Fases Iniciais da Operação
Antes do início do transporte, uma série de estudos e autorizações é necessária. Todo o processo requer uma autorização; uma avaliação minuciosa das condições das pontes, viadutos e o traçado da rodovia é realizada antes de o transformador ser retirado da fábrica em Guarulhos, onde é montado na supercarreta em módulos.
Interrupções na Rodovia
A supercarreta, devido ao seu tamanho impressionante, exigiu bloqueios temporários e ajustes no tráfego, que foram agendados para horários com menos movimento, normalmente à noite. Essa estratégia visa não apenas a segurança, mas também a adequada distribuição do peso da carga ao longo das infraestruturas existentes da via.
Operação no Porto
Dentro do Porto de Itaguaí, a complexidade da operação aumenta. Uma vez que o transformador é embarcado, o design modular da supercarreta permite que cerca de 70% do equipamento retorne em carretas convencionais após o transporte específico. Isso facilita o retorno do material e otimiza a logística de transporte em geral.
Desafios Finais
O cargo enfrentou ainda o desafio de ser içado no navio sem que ele perdesse a estabilidade.

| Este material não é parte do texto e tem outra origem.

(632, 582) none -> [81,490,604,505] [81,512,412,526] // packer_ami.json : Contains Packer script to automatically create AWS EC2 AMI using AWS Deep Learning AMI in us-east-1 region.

Para isso, um sistema de compensação é utilizado, onde a água é manipulada nos tanques para equilibrar o peso da carga e prevenir qualquer risco de tombamento ou afundamento durante o processo de embarque.
Conclusão da Entrega e Expectativas Futuras
Para os responsáveis pela logística, o sucesso na entrega do transformador é um motivo de orgulho. No entanto, a operação não termina aqui, pois ainda restam mais 11 transformadores a serem entregues, com a próxima expedição já em andamento. O fato de que os compradores conseguiram reduzir a exigência de três para dois transformadores por navio foi uma tentativa de minimizar atrasos futuros. Enquanto a Arábia Saudita avança simultaneamente em direção a um futuro sustentável até 2030, o Brasil continua a enfrentar desafios logísticos significativos.